(Work request) Return every line from the records below with the string "correctly".

+++ Supplied entries

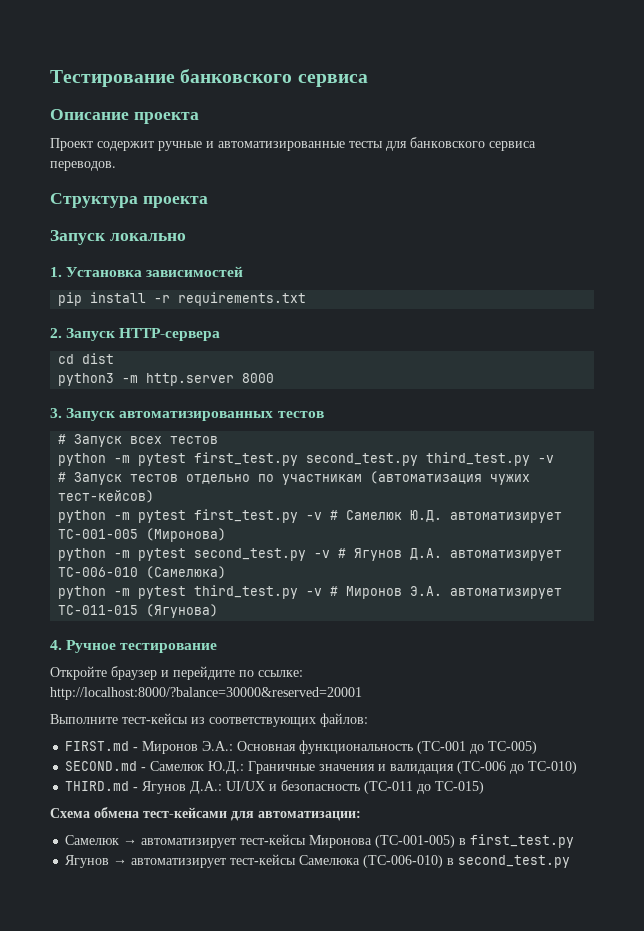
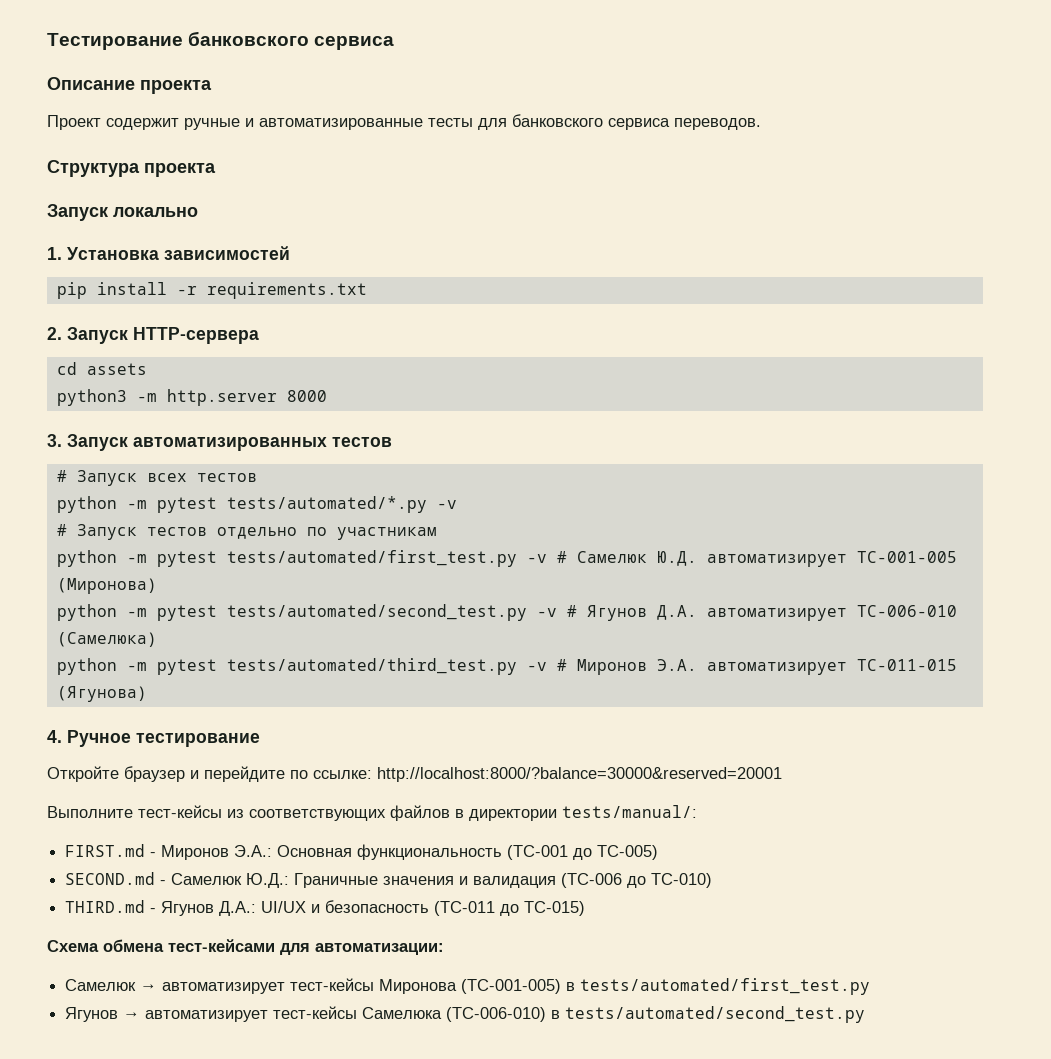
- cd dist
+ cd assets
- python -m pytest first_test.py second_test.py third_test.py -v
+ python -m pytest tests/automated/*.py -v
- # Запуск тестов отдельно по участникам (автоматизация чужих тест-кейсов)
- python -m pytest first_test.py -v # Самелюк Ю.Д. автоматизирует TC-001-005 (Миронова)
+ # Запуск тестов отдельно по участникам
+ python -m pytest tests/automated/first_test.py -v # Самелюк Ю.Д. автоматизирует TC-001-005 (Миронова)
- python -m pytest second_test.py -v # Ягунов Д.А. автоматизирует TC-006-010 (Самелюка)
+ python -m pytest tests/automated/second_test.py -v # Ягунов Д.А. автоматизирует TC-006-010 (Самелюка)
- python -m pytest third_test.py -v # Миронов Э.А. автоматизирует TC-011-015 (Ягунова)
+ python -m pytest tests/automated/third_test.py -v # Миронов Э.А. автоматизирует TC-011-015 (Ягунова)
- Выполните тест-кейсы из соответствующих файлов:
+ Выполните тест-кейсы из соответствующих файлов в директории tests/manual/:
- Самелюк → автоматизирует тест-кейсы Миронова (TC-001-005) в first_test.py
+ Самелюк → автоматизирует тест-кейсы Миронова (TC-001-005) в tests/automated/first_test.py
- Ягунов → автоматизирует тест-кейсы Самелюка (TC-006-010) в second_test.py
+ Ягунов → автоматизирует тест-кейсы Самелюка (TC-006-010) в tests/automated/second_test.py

++++++
+++ Supplied entries

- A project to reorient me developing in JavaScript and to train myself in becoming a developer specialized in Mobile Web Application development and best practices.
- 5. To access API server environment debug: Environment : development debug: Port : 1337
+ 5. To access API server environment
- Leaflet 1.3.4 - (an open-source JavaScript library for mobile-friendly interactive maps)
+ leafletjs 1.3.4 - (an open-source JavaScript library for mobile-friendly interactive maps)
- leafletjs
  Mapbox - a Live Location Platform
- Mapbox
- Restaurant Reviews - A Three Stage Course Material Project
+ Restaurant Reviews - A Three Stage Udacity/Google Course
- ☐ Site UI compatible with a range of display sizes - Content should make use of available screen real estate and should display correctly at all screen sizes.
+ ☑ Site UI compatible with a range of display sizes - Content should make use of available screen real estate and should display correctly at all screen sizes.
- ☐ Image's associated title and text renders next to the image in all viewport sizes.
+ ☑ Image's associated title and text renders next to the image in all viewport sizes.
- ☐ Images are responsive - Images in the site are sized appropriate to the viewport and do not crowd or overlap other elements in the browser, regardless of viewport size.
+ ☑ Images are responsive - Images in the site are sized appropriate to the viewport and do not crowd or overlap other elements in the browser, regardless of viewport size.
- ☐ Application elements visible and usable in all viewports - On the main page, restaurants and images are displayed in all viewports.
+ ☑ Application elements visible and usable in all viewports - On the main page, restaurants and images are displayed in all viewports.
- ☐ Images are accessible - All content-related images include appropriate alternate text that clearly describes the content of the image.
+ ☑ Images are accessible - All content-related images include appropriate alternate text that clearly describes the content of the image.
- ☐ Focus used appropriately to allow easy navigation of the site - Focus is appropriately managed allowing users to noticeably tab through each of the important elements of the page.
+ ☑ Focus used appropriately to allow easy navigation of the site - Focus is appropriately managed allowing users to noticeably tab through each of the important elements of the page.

++++++

(Result)
- ☐ Site UI compatible with a range of display sizes - Content should make use of available screen real estate and should display correctly at all screen sizes.
+ ☑ Site UI compatible with a range of display sizes - Content should make use of available screen real estate and should display correctly at all screen sizes.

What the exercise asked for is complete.